## [Structured diff data]
____
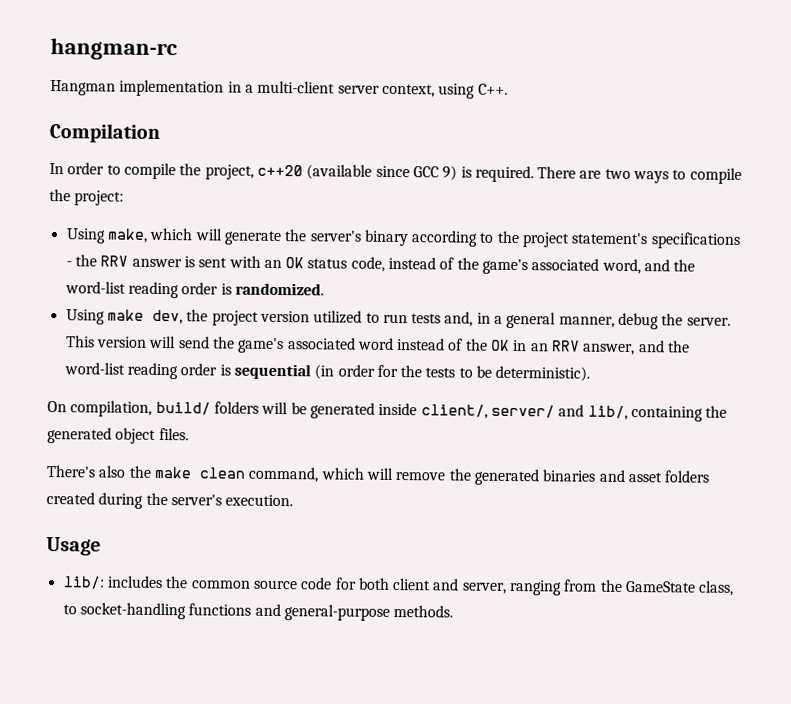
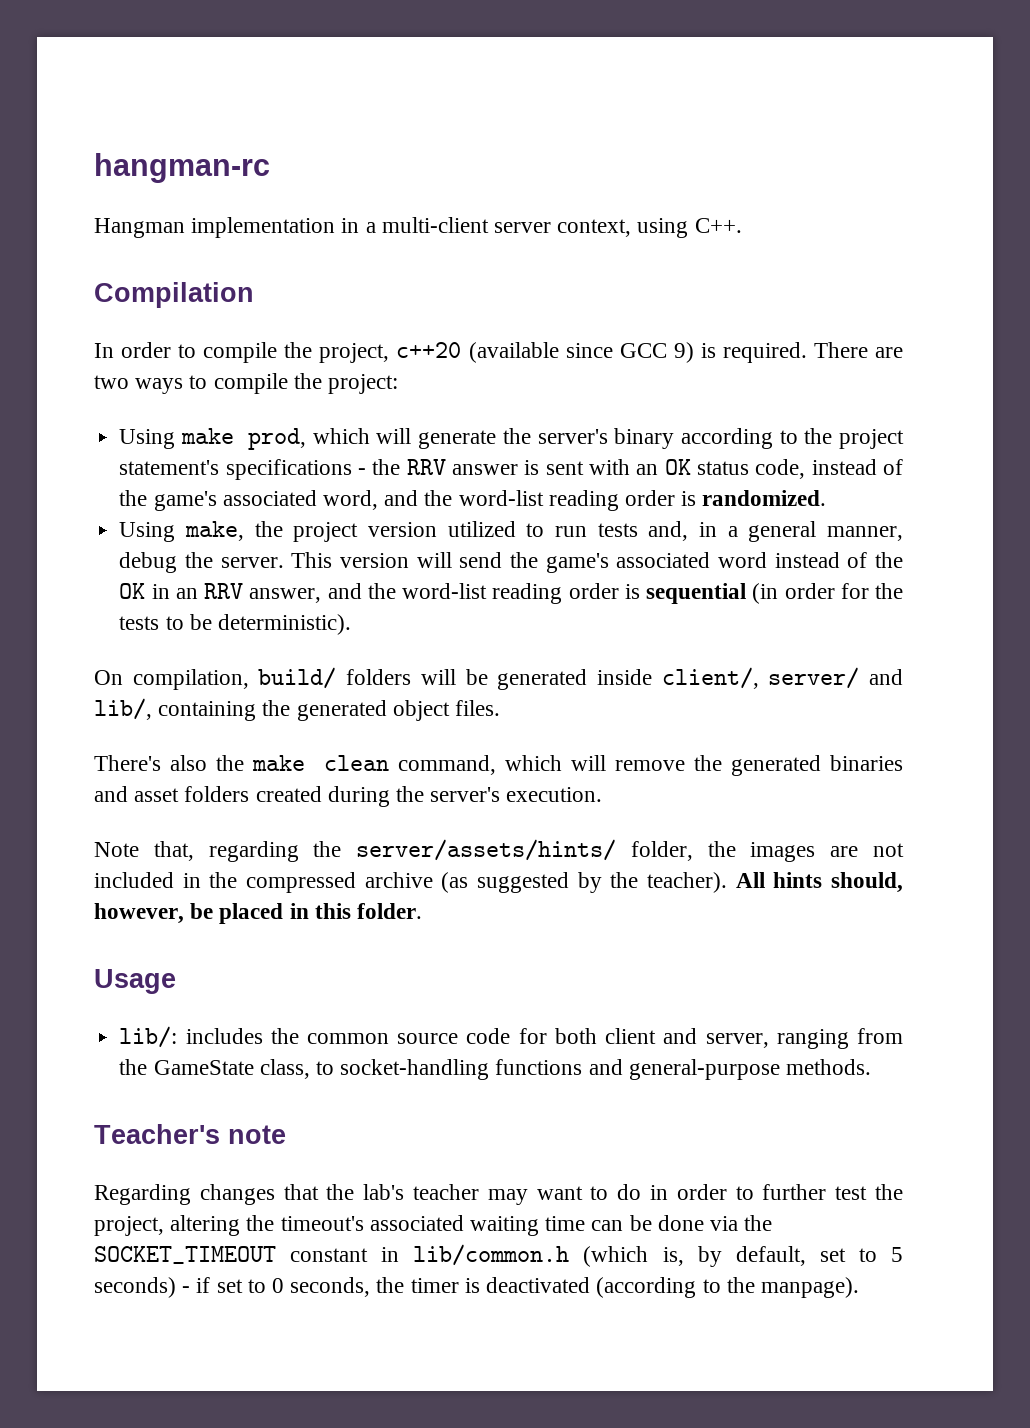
[106,228,148,243] make, -> [180,428,307,450] make prod,
[106,309,183,325] make dev, -> [184,521,244,541] make,
(294, 500) none -> [94,839,905,862] [94,872,903,893] [94,903,423,924] // Note that, regarding the server/assets/hints/ folder, the images are not included in the compressed archive (as suggested by the teacher). All hints should, however, be placed in this folder.
(454, 611) none -> [94,1124,286,1144] [94,1184,903,1205] [94,1215,773,1236] [94,1244,904,1267] [94,1277,859,1298] // Teacher's note // Regarding changes that the lab's teacher may want to do in order to further test the project, altering the timeout's associated waiting time can be done via the SOCKET_TIMEOUT constant in lib/common.h (which is, by default, set to 5 seconds) - if set to 0 seconds, the timer is deactivated (according to the manpage).

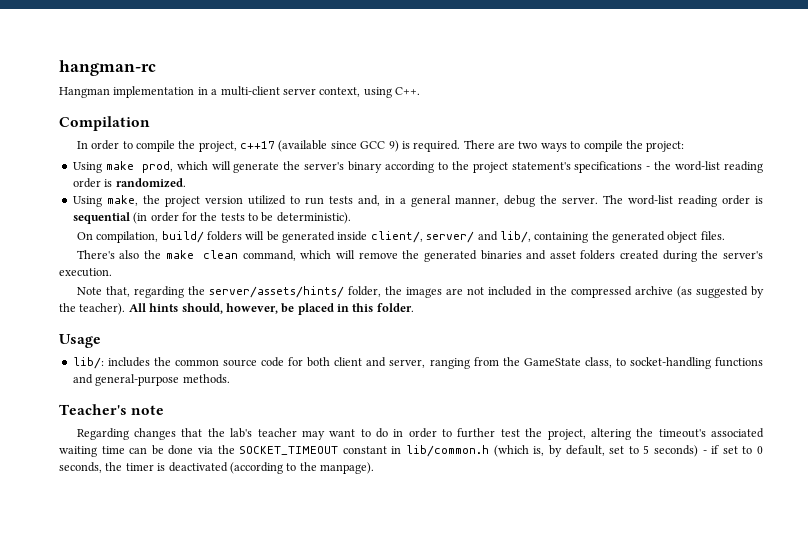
[396,342,462,358] c++20 -> [239,141,275,149] c++17
[406,459,903,479] [119,490,453,511] RRV answer is sent with an OK status code, instead of the game's associated word, and the -> (672, 165) none
[291,552,904,573] [119,583,396,603] This version will send the game's associated word instead of the OK in an RRV answer, and the -> [602,195,623,204] The

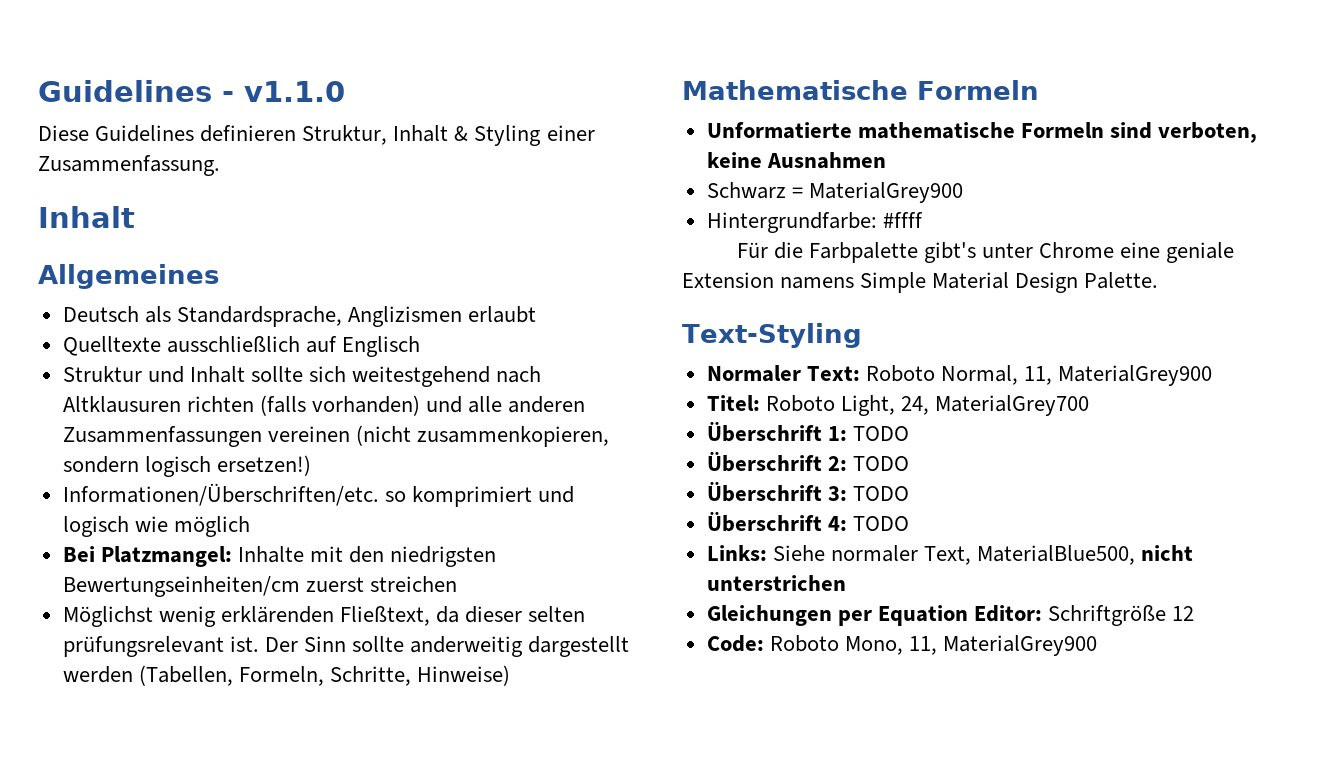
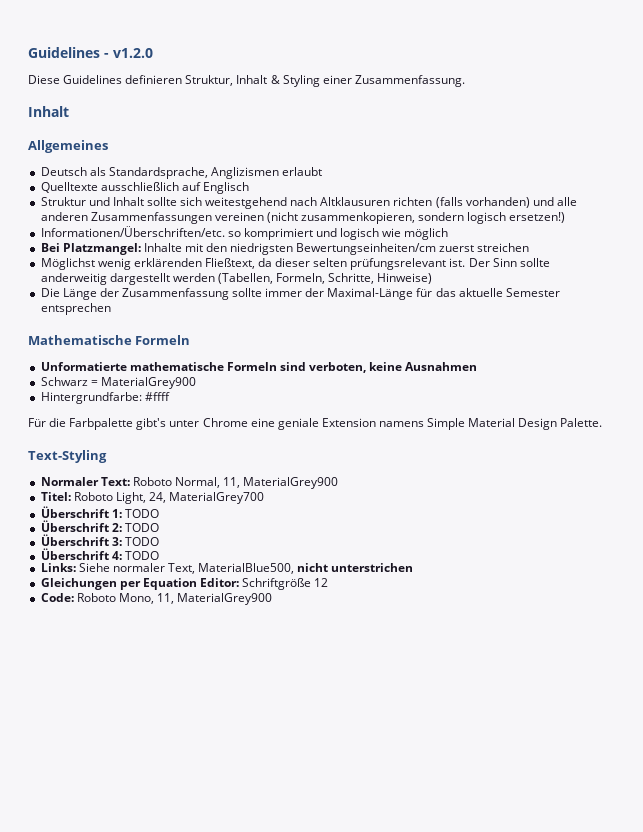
[244,81,345,102] v1.1.0 -> [113,48,153,58] v1.2.0
(511, 675) none -> [40,288,560,300] [40,303,111,315] // Die Länge der Zusammenfassung sollte immer der Maximal-Länge für das aktuelle Semester entsprechen

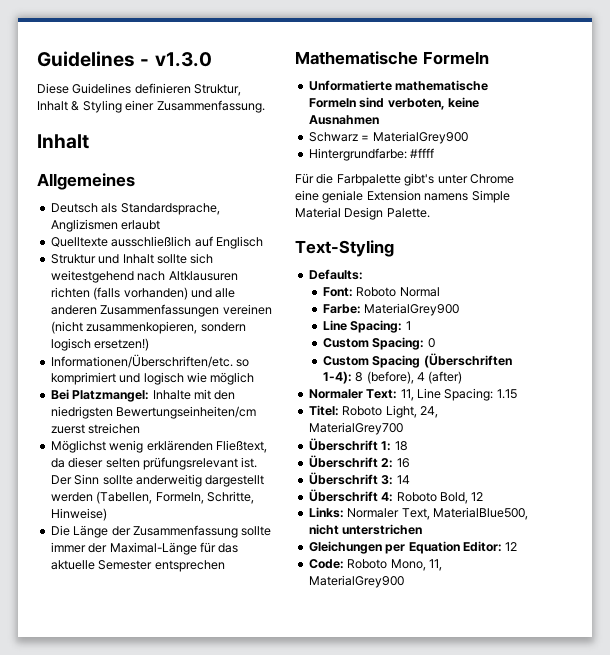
[113,48,153,58] v1.2.0 -> [154,52,212,67] v1.3.0
[40,477,339,489] Normaler Text: Roboto Normal, 11, MaterialGrey900 -> [308,269,363,280] [322,287,440,297] [322,303,460,316] [322,320,411,333] [322,337,435,350] [322,353,512,368] [322,371,463,384] [308,388,517,401] Defaults: // Font: Roboto Normal // Farbe: MaterialGrey900 // Line Spacing: 1 // Custom Spacing: 0 // Custom Spacing (Überschriften 1-4): 8 (before), 4 (after) // Normaler Text: 11, Line Spacing: 1.15
[124,509,159,518] TODO -> [394,441,408,451] 18
[124,523,159,532] TODO -> [396,458,410,468] 16
[124,537,159,546] TODO -> [396,475,410,484] 14
[124,551,159,560] TODO -> [396,492,484,504] Roboto Bold, 12
[78,563,165,572] Siehe normaler -> [347,508,400,518] Normaler
[242,578,312,590] Schriftgröße -> (502, 546) none

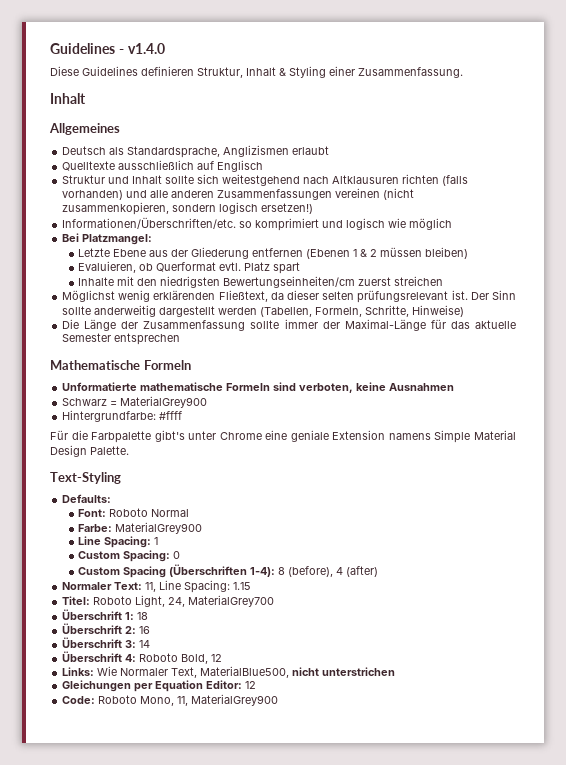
[154,52,212,67] v1.3.0 -> [127,43,165,54] v1.4.0
(150, 396) none -> [78,247,469,259] [78,261,301,274] // Letzte Ebene aus der Gliederung entfernen (Ebenen 1 & 2 müssen bleiben) // Evaluieren, ob Querformat evtl. Platz spart //
(344, 512) none -> [97,666,118,676] Wie

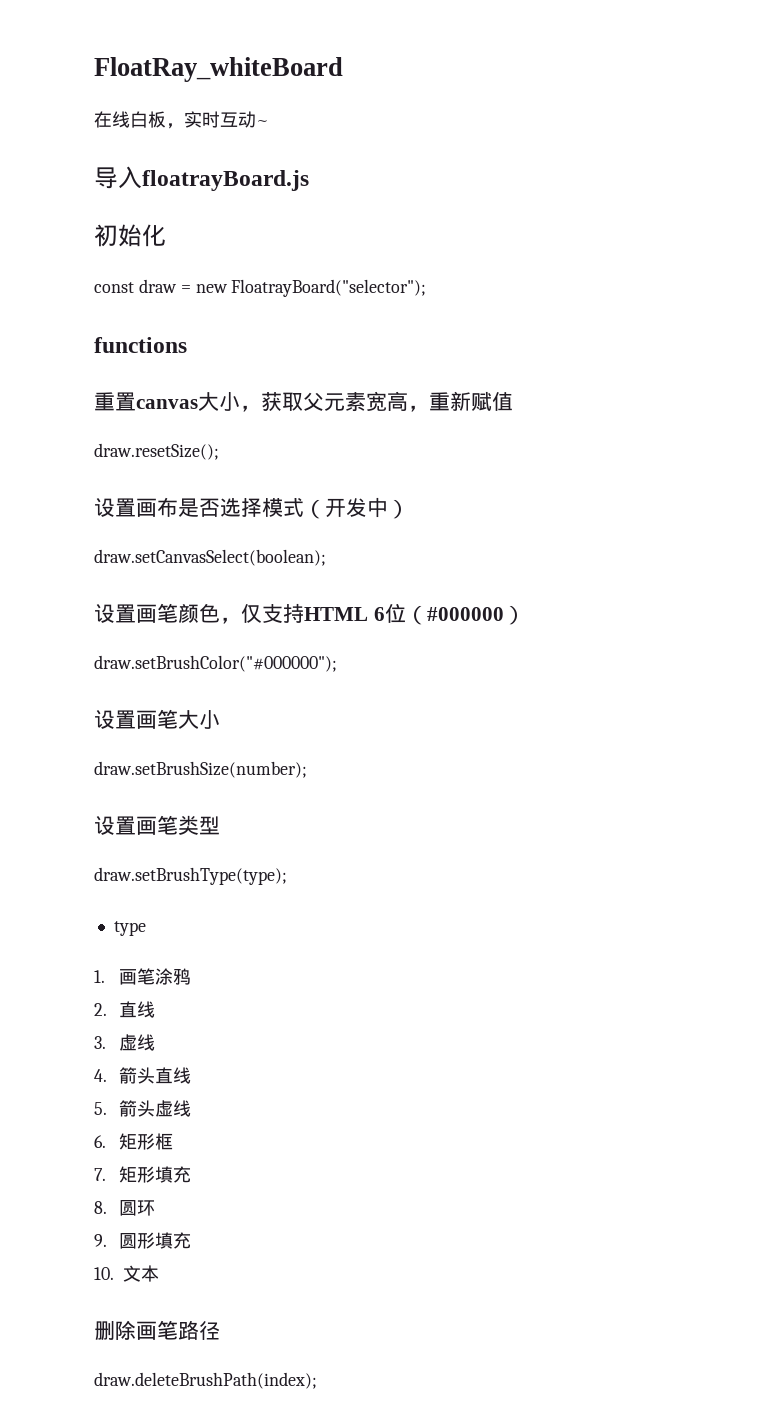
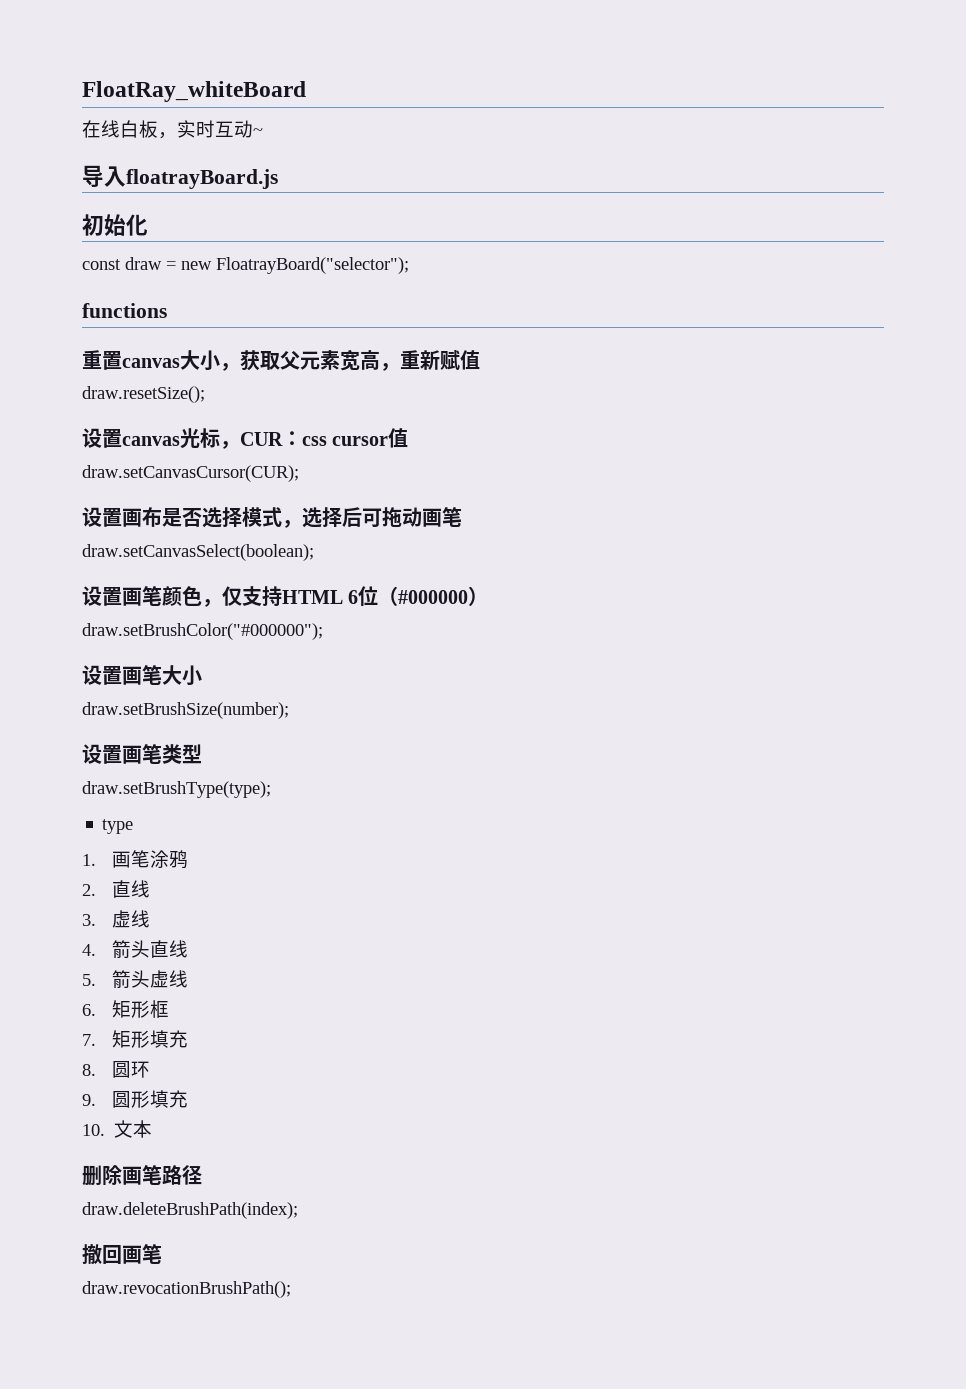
(219, 451) none -> [82,428,409,449] [82,465,299,482] // 设置canvas光标，CUR：css cursor值 // draw.setCanvasCursor(CUR);
[304,497,409,519] （开发中） -> [282,507,462,528] ，选择后可拖动画笔
(317, 1380) none -> [82,1244,162,1265] [82,1281,291,1298] // 撤回画笔 // draw.revocationBrushPath();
____
## [TASK BRIEF]
All lines from the start of the entries above through the line containing "(294, 500) none" must be transcribed exactly, both ends included, and no picture may be copied.

## [THE ANSWER]
[106,228,148,243] make, -> [180,428,307,450] make prod,
[106,309,183,325] make dev, -> [184,521,244,541] make,
(294, 500) none -> [94,839,905,862] [94,872,903,893] [94,903,423,924] // Note that, regarding the server/assets/hints/ folder, the images are not included in the compressed archive (as suggested by the teacher). All hints should, however, be placed in this folder.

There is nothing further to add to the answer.